El discurso de Felipe VI, pronunciado en el marco de una sobria ceremonia de Estado, deja entrever la vocación integradora del nuevo monarca, que se muestra firmemente decidido a ejercer de eslabón fuerte de una cadena histórica, política y cultural de cuya solidez depende la prosperidad del país. El Rey alabó el valioso legado de España como nación forjada a lo largo de los siglos, pero al tiempo reiteró la irrenunciable vocación de futuro que tanto la propia Corona como el pueblo español tienen que abrazar y defender. Como no podía ser de otra forma, hubo un emotivo momento para rendir agradecimiento a la importantísima labor de concordia y unidad que su padre, Juan Carlos I, ha ejercido durante sus 39 años de reinado, así como a su extraordinario legado político. Un legado que incluye la consolidación de los valores en los que descansa la convivencia democrática española, así como la garantía de independencia de la Corona y su neutralidad política. Tampoco faltó un imprescindible y necesario recuerdo a las víctimas de la violencia terrorista.

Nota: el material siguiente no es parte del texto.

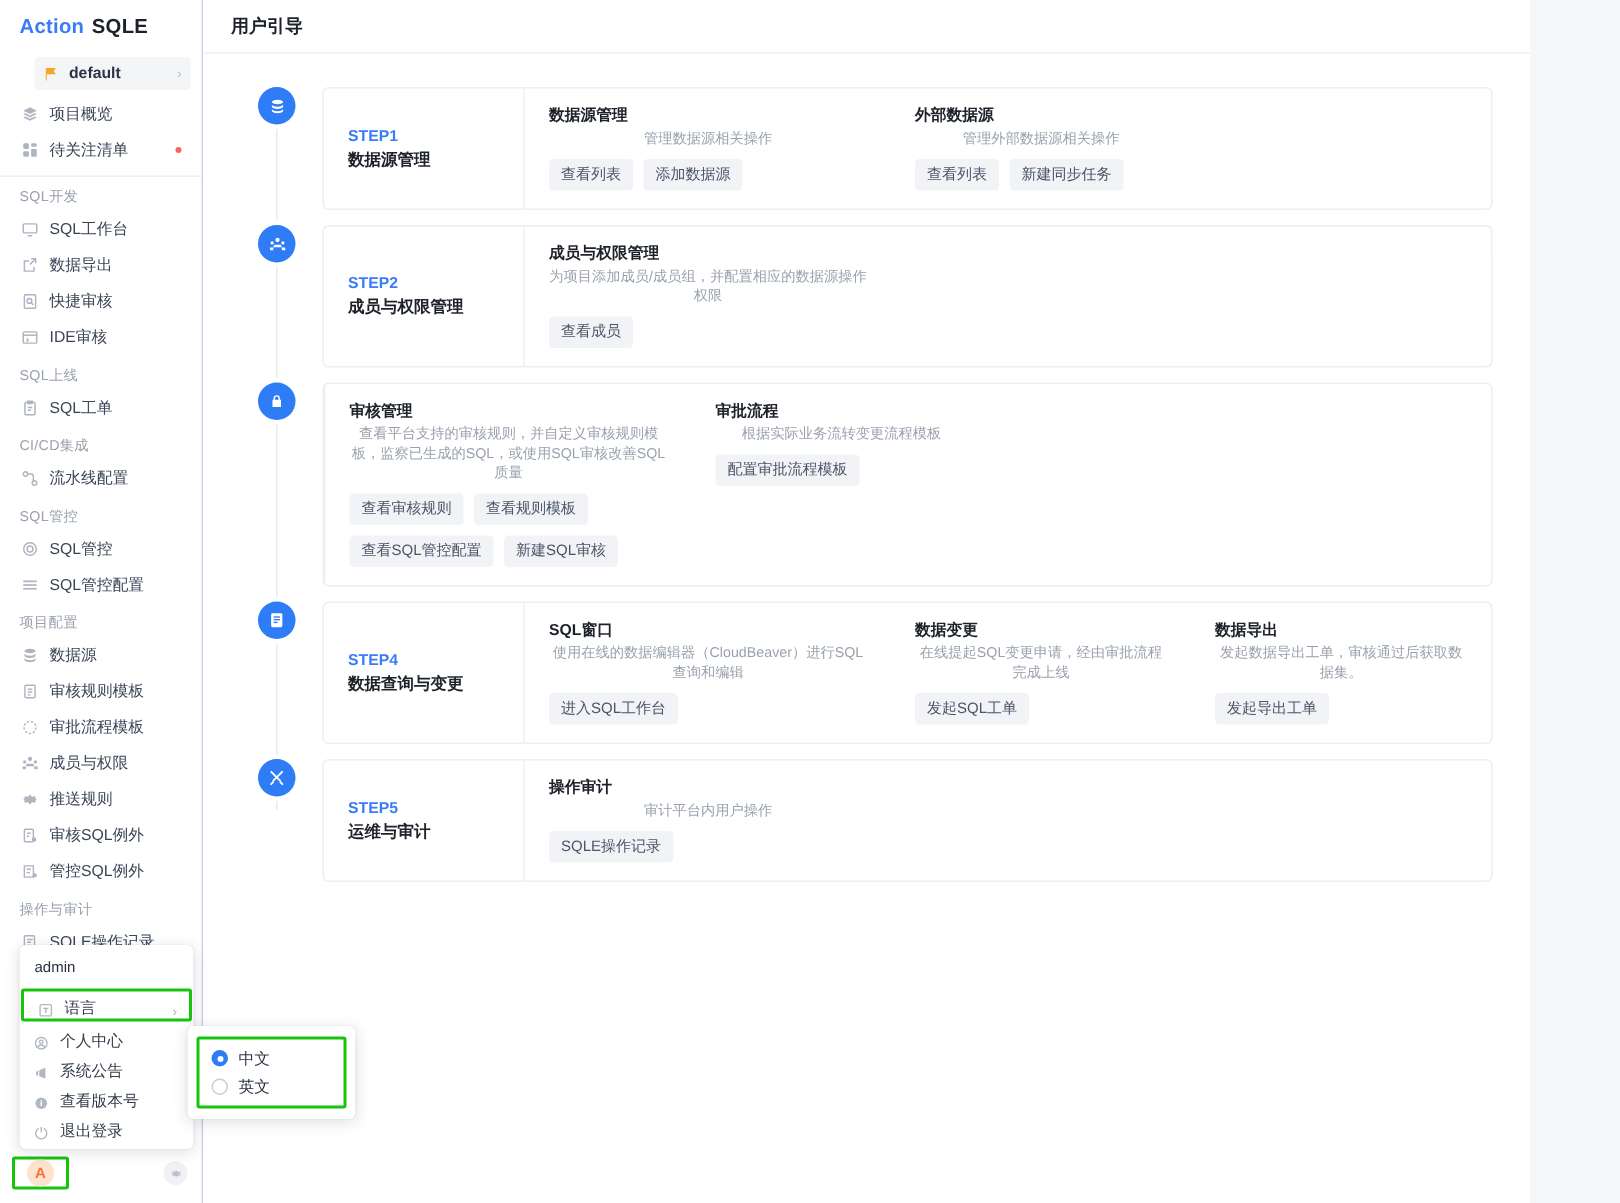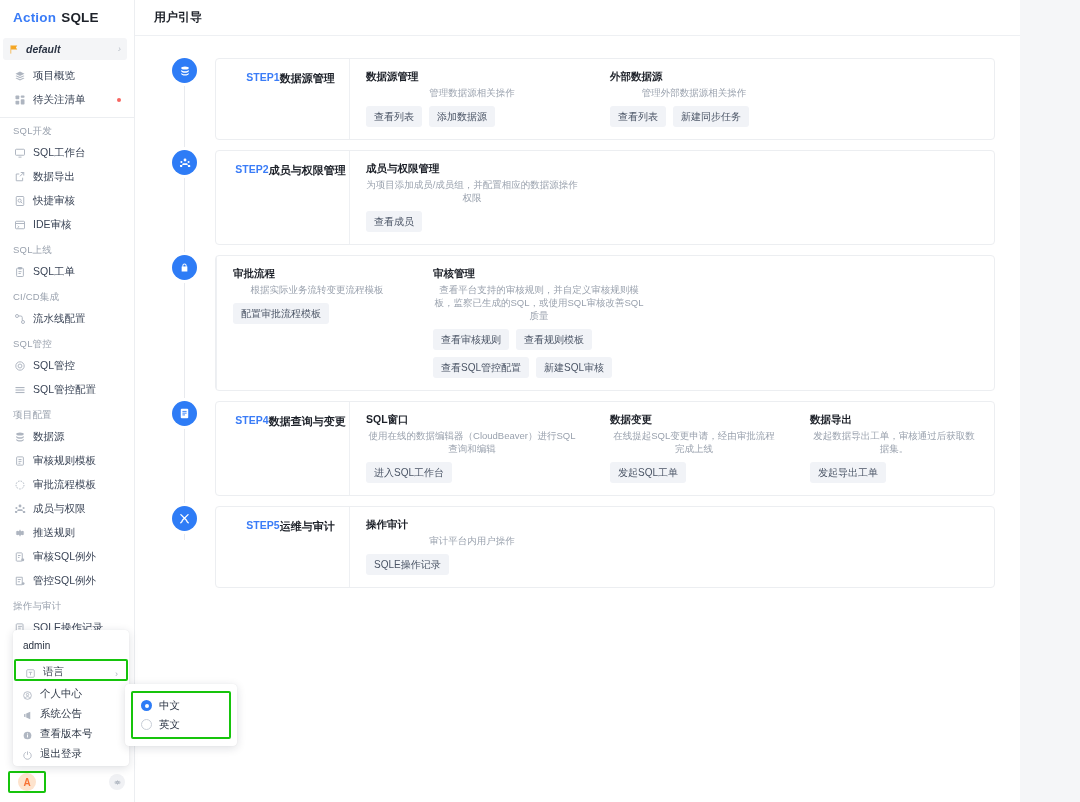"default" .proj-wrap { font-style: italic -> none; padding: 4px 7px 0 3px -> 4px 7px 0 23px }
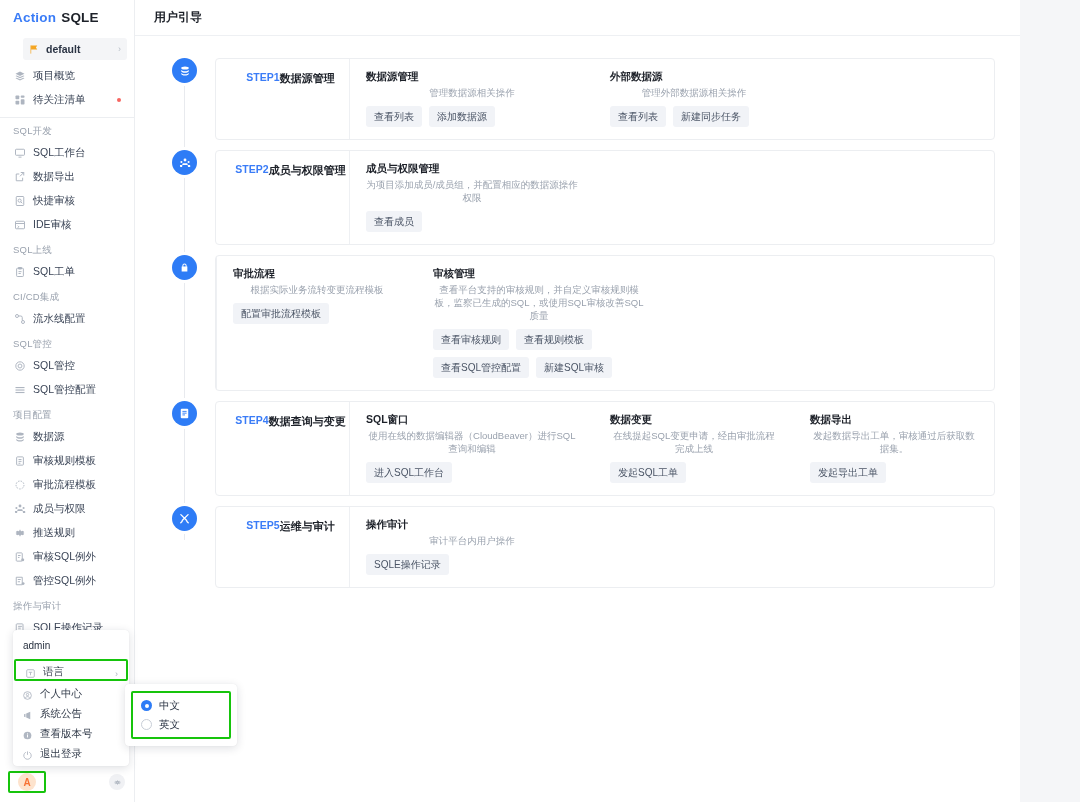"STEP1" .card-left { flex-direction: row -> column }
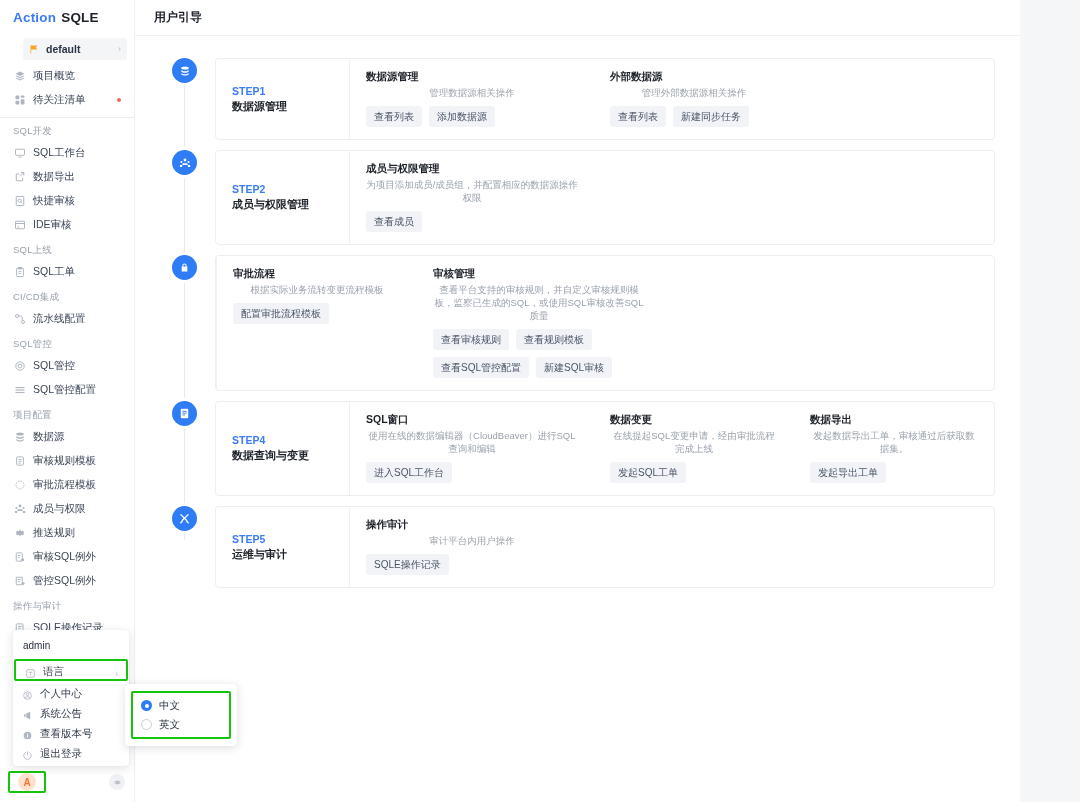"审批流程" div.feat { order: before "审核管理" -> after "审核管理" }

La hoja de ruta que dibuja este primer discurso del monarca muestra su intención de mantenerse en decidido contacto con la realidad económica y social que vive España. Si ningún jefe de Estado del siglo XXIpuede permitirse el lujo de aislarse de la opinión pública, menos aún el monarca de un país inmerso en la tarea de dejar atrás los efectos de una larga y durísima crisis. Un invierno que ha dejado a seis millones de ciudadanos sin empleo y ha causado heridas no solo económicas, sino también sociales y políticas. El Rey ha querido iniciar su reinado resaltando su “cercanía y solidaridad” con las familias españolas en situación de vulnerabilidad y ha recordado que existe un “deber moral” de trabajar para revertir los daños de esta crisis. Como recordó en el Congreso, la lucha contra el desempleo tiene que ser una prioridad para la sociedad y para el conjunto del Estado. Buena muestra de esa conciencia, es la abierta llamada que realizó para que las fuerzas políticas sean capaces de alcanzar acuerdos cuando así lo aconseje el interés general de España.

Desde el mundo de la empresa, ampliamente representado en la recepción celebrada ayer en el Palacio Real, se ha acogido con satisfacción el discurso de un monarca que ha resaltado con firmeza, como uno de los grandes desafíos de España, la necesidad de impulsar las nuevas tecnologías, la ciencia y la investigación, así como la iniciativa empresarial. Felipe VI afronta su reinado con una clara conciencia de que la prosperidad futura de los españoles exige una unidad y un esfuerzo común, que sea capaz de reactivar el crecimiento económico y la creación de empleo. En esa tarea, que ha de implicar no sólo al Gobierno y a las instituciones, sino también a los partidos políticos, a los agentes sociales y al conjunto de la ciudadanía española, la Corona está llamada a desempeñar un papel de unidad y de integración, pero también de representación de los valores que comparte la sociedad española. Una ambiciosa y difícil labor para la cual el hoy monarca más joven de Europa ha sido larga, exhaustiva y profundamente preparado.